Страшным сделался Стриганов, и участковый торопливо поднялся. В три шага он перебросил тяжелое тело к дверям, махом натянул полушубок и обернулся – суровый, грозный, похожий опять на загадочного восточного бога. Следователь тоже поднялся и стал рядом с ним.

– Не попадешь в мученики, Стриганов! – сказал участковый. – Я от ошибки к правде пришел, а ты не хочешь. Крохобор ты! Дескать, хоть лживая правда, да моя…

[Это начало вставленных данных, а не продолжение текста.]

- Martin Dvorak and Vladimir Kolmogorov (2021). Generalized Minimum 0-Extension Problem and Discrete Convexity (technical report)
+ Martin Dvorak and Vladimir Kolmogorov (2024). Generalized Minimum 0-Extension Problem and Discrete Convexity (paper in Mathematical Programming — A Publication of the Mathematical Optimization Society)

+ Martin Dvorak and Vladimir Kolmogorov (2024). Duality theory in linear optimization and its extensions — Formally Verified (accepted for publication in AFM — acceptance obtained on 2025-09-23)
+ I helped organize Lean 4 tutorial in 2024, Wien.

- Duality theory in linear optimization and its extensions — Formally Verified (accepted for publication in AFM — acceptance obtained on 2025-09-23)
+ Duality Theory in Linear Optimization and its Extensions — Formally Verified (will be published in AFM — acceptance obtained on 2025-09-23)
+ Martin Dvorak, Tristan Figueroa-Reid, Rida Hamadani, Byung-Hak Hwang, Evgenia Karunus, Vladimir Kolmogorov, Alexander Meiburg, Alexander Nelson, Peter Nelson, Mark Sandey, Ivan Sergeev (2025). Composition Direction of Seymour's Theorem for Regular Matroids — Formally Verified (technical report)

Анискин резко открыл дверь, дождавшись, когда Качушин выйдет первым, приказал:

– Жди меня, Стриганов! Сиди вот на табуретке и жди…

8

Небо с крупными звездами висело над деревней, луна сверкала над заснеженной рекой; освещенное желтым светом пространство было пугающе громадно, звезды уходили в бесконечность, и туда же устремлялась лунная полоса, по которой участковый и Качушин торопливо шли к заимке Вершкова.

Пощелкивал ровный, крепкий морозец, воздух был сух и прозрачен, и шаги двоих слышались в деревне, на реке, за рекой. Когда до заимки оставалось метров пятьсот, участковый остановился, приподнявшись на носки, поглядел в глубь желтого пространства и еще быстрее пошел вперед. Его спина шаг от шагу делалась все беспокойнее, и через несколько минут Качушин тоже заметил, что в окнах заимки нет огня.